Testing and Usage
In the intro I mentioned the Darblet and of course I have to show you a comparison of that and the Halite. The connections are virtually the same for the right, left and front but as you can see the Halite is huge improvement in terms of aesthetics where the Darblet kind of looked cheap honestly and just really out of place in your home theater setup surely. Salt Labs fixed the looks of the Darblet but sadly left the questionable port positioning as is.
Installation is very simple, HDMI input and HDMI output and you’re setup, then you’ll need to connect the power and you’re all ready to go. I personally hooked mine up between my HDTV and my Sony HT-C100 home theater system which has three HDMI inputs and one output to the HDTV. So I have my Xbox 360, PS3 and Verizon FIOS box running through it and they’re all enhanced with the Halite.
The Halite does have LEDs on it, one to indicate power and one to indicate that it’s in use.
Once hooked up and powered on your can access the menus view the remote or buttons on the Halite itself. The first menu offers several choices for setting on the three modes, HiDef, Gaming and Full Pop and then choices for Help, Settings and About.
Under Setting you’ll find choices for Demo, Logo Properties, LED Brightness, Language, Advanced Settings and Reset.

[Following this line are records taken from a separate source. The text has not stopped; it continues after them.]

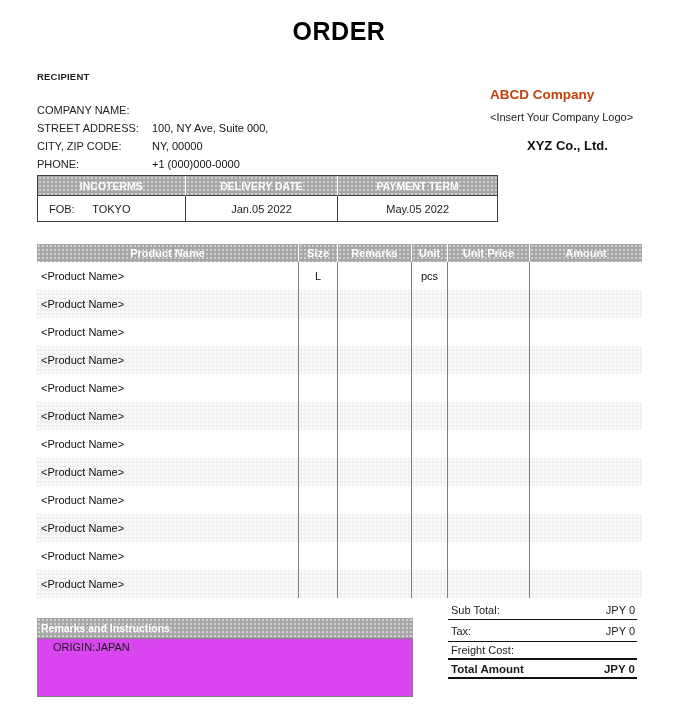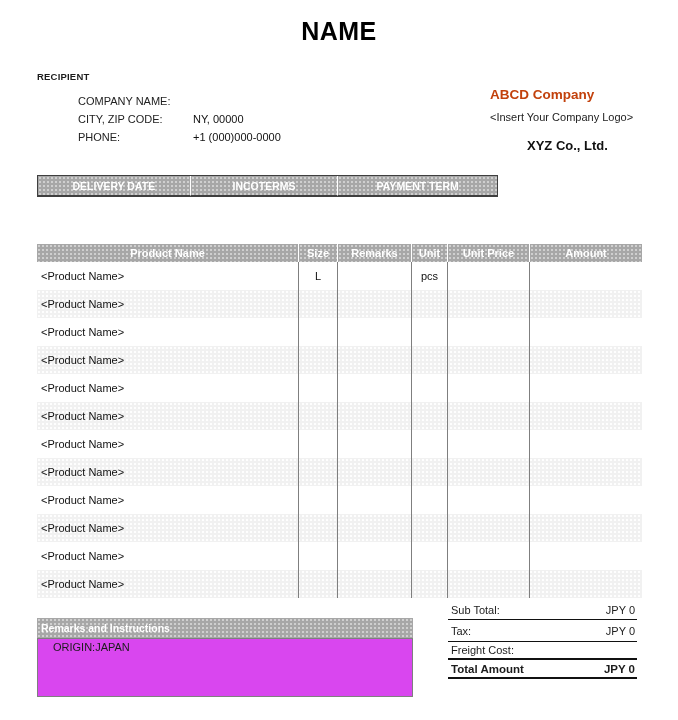--- a/index.html
+++ b/index.html
@@ -84,7 +84,7 @@
 
 <div class="page">
 
-  <div class="title">NAME</div>
+  <div class="title">ORDER</div>
 
   <div class="recipient">
     <div class="sec-label">RECIPIENT</div>

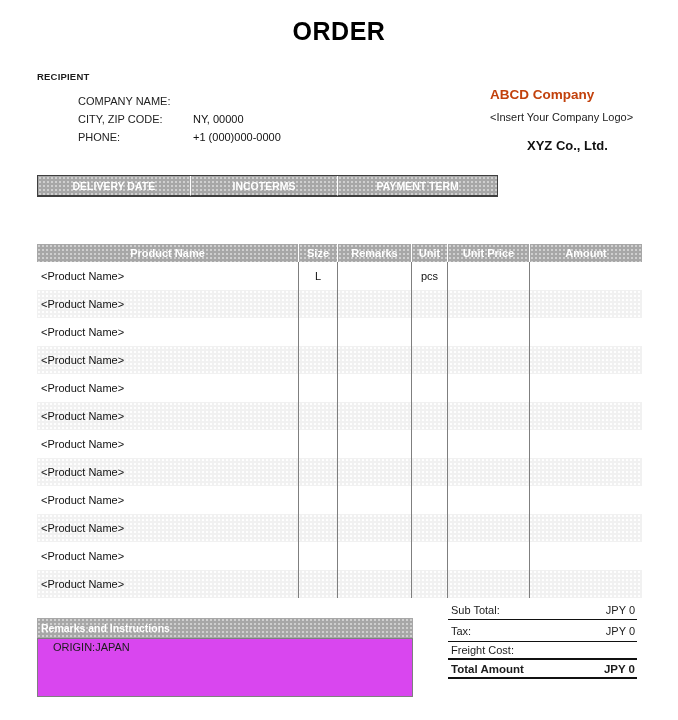--- a/index.html
+++ b/index.html
@@ -13,7 +13,7 @@
 
   
   .recipient { position:absolute; left:37px; top:71px; width:300px; }
-  .recipient .sec-label { font-size:9.5px; font-weight:700; margin-bottom:10px; letter-spacing:.2px; }
+  .recipient .sec-label { font-size:9.5px; font-weight:700; margin-bottom:19px; letter-spacing:.2px; }
   .fld { display:flex; height:18px; align-items:center; font-size:11px; }
   .fld .lbl { width:115px; color:#222;margin-left:41px; }
   .fld .val { color:#111; }

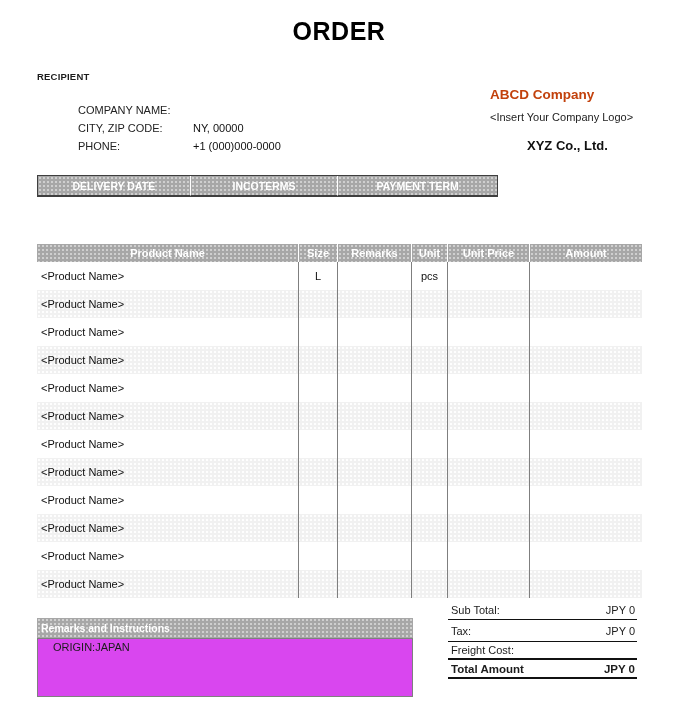--- a/index.html
+++ b/index.html
@@ -15,7 +15,7 @@
   .recipient { position:absolute; left:37px; top:71px; width:300px; }
   .recipient .sec-label { font-size:9.5px; font-weight:700; margin-bottom:19px; letter-spacing:.2px; }
   .fld { display:flex; height:18px; align-items:center; font-size:11px; }
-  .fld .lbl { width:115px; color:#222;margin-left:41px; }
+  .fld .lbl { width:115px; color:#222; }
   .fld .val { color:#111; }
   .fld .val.company { font-size:13px; font-weight:700; }
 

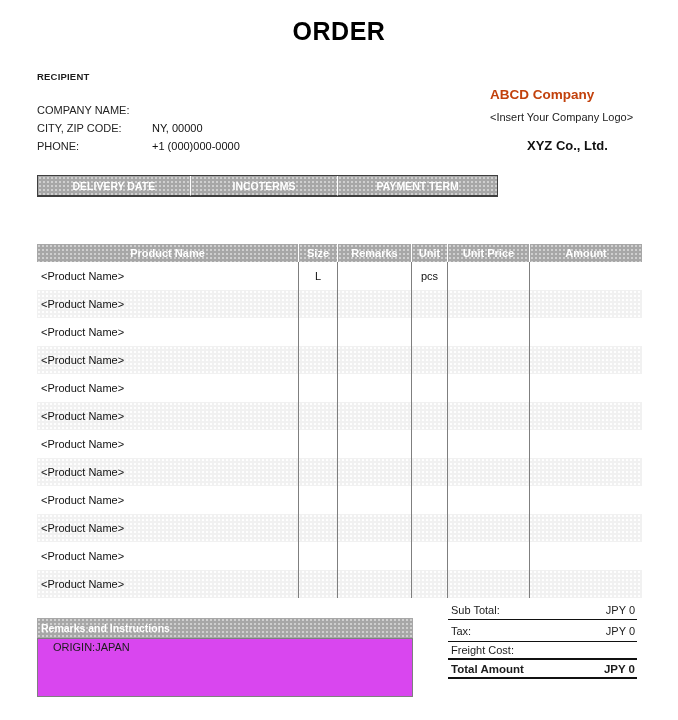--- a/index.html
+++ b/index.html
@@ -93,6 +93,10 @@
       <span class="val company">XYZ Co., Ltd.</span>
     </div>
     <div class="fld">
+      <span class="lbl">STREET ADDRESS:</span>
+      <span class="val">100, NY Ave, Suite 000,</span>
+    </div>
+    <div class="fld">
       <span class="lbl">CITY, ZIP CODE:</span>
       <span class="val">NY, 00000</span>
     </div>

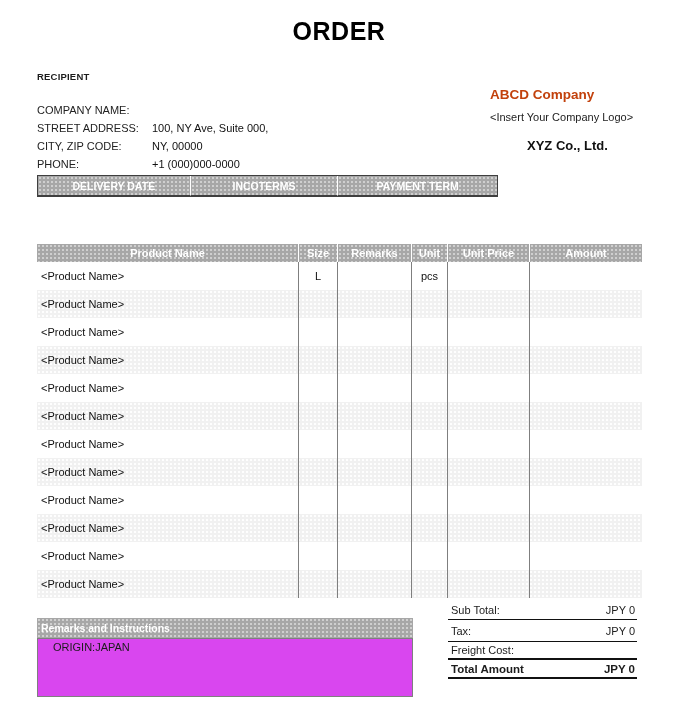--- a/index.html
+++ b/index.html
@@ -113,8 +113,8 @@
 
   <div class="terms">
     <div class="terms-head">
+      <div class="th grayhdr tc1">INCOTERMS</div>
       <div class="th grayhdr tc2">DELIVERY DATE</div>
-      <div class="th grayhdr tc1">INCOTERMS</div>
       <div class="th grayhdr tc3">PAYMENT TERM</div>
     </div>
   </div>

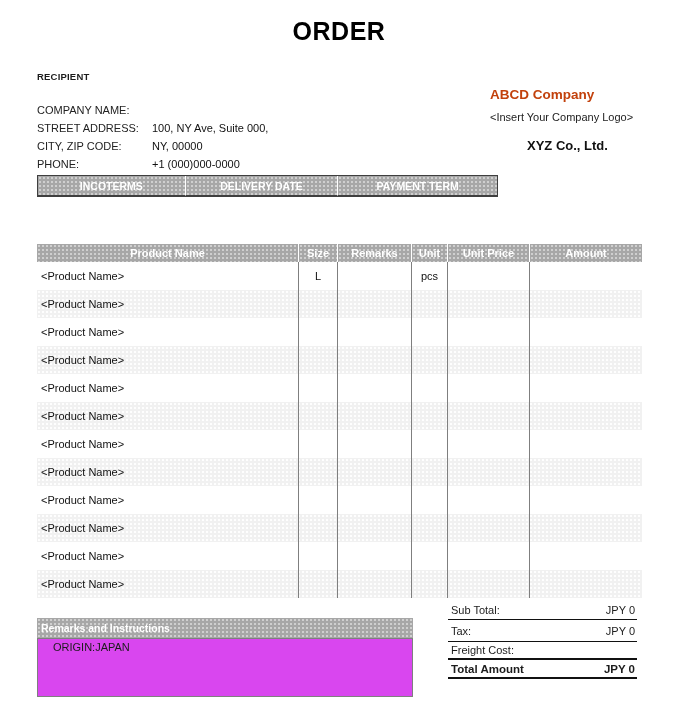--- a/index.html
+++ b/index.html
@@ -117,6 +117,14 @@
       <div class="th grayhdr tc2">DELIVERY DATE</div>
       <div class="th grayhdr tc3">PAYMENT TERM</div>
     </div>
+    <div class="terms-row">
+      <div class="td tc1">
+        <span class="fob">FOB:</span>
+        <span>TOKYO</span>
+      </div>
+      <div class="td tc2">Jan.05 2022</div>
+      <div class="td tc3">May.05 2022</div>
+    </div>
   </div>
 
   <div class="items">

The Darbee logo can be on-screen at all times which can be annoying especially for gaming I think so you can go into the Settings and change that so it only appears for a few seconds and only when you’re making adjustments.
I also very much like the fact that it lets you adjust the LED brightness settings, there’s nothing worse than watching a movie in the dark with bright LEDs shining back at you.
The Advanced Settings is just for Fine Control adjustments so you can adjust in 1 percent increments or not. You can adjust the the visual cues in increments from 1% all the way up to 120% so you truly get full control over how the Halite works and it can really be adjusted to your own personal preferences.
The About page is just version, firmware etc.
The Help page is one that I think everyone should take a look at as it tells you more information about the modes and what they’re used for.
HiDef is primarily for high quality video like Blu-Rays.
Gaming is so you can see more depth and detail in your gaming.
The last mode is Full Pop which is specifically for improving lower quality videos and yes it really does work.
When I reviewed the Darblet I used a lot of pictures of the screen for comparison and since this is essentially the exact same product I thought I’d do this one a little bit different and use videos.
I’ve got three videos for you showing the demo modes of each of the three modes, I used my PS3 and the FireFly Blu-rays along with a game.
I paused it to show you the differences more readily.
The demo wipes across the screen instantly showing you the differences between on and off. I used the 100% setting for this which can be extreme, but I wanted to really show the differences. It can go all the way up to 120% or all the way down to just 1%, and anywhere in between. The idea is that you can adjust it to your personal preferences.
The first is the Full Pop mode, yes it’s made for lower resolution videos, but you can use to HD content as well. Actually you could use any of the modes for HD content or just switch them around, it’s more of a personal preference I think.
The next video is the HiDef mode for you. I mentioned in the intro about how the Halite can bring things in the background more into focus, and here’s a great example as Kaylee looks not quite focused until the Halite brings out the details and sharpens the image to bring the background more into focus.
The last video is the gaming mode and I didn’t pause it for this one but you can plainly see the differences as it wipes across the screen. In Gaming mode the Halite really does enhance the screen and bring out more of the details I think. If you paid attention above the description for the Gaming mentions it can make it easier for you to win, not sure about that claim, but it does make it look a lot better.
The Halite can not only improve high definition but it can do the same for standard definition as well, at least very much improve the overall look of it making SD content a more enjoyable viewing experience.
You do have to watch the levels you’re set at with the Halite as just like the Darblet it can over-enhance your videos and add what look to artifacts (for lack of a better word) to your videos, thankfully they included a remote that allows for quick and precise adjustments on the fly or on a per video basis. I found that if I play with it and find the level that looks right to me, then for the most it works for everything without the need for more adjustments.
One other thing, I don’t think I mentioned it in the Darblet review, but I should have and that’s the remote. The remote is white, every remote I have, with the exception of my Xbox 360 remote, is black so not sure why they went with white. Also I’m not sure about the whole credit style remote either, I would prefer something more hand friendly or remote shaped. As is, the remote does work fine and you can easily adjust the Halite from across the room, but it’s just a personal preference as to the color and shape.
The price might be considered high to some people but in my opinion it’s worth it, especially if you use your HDTV a lot as I’m sure most people do. The Halite can really add a new dimension and better quality to your viewing experience.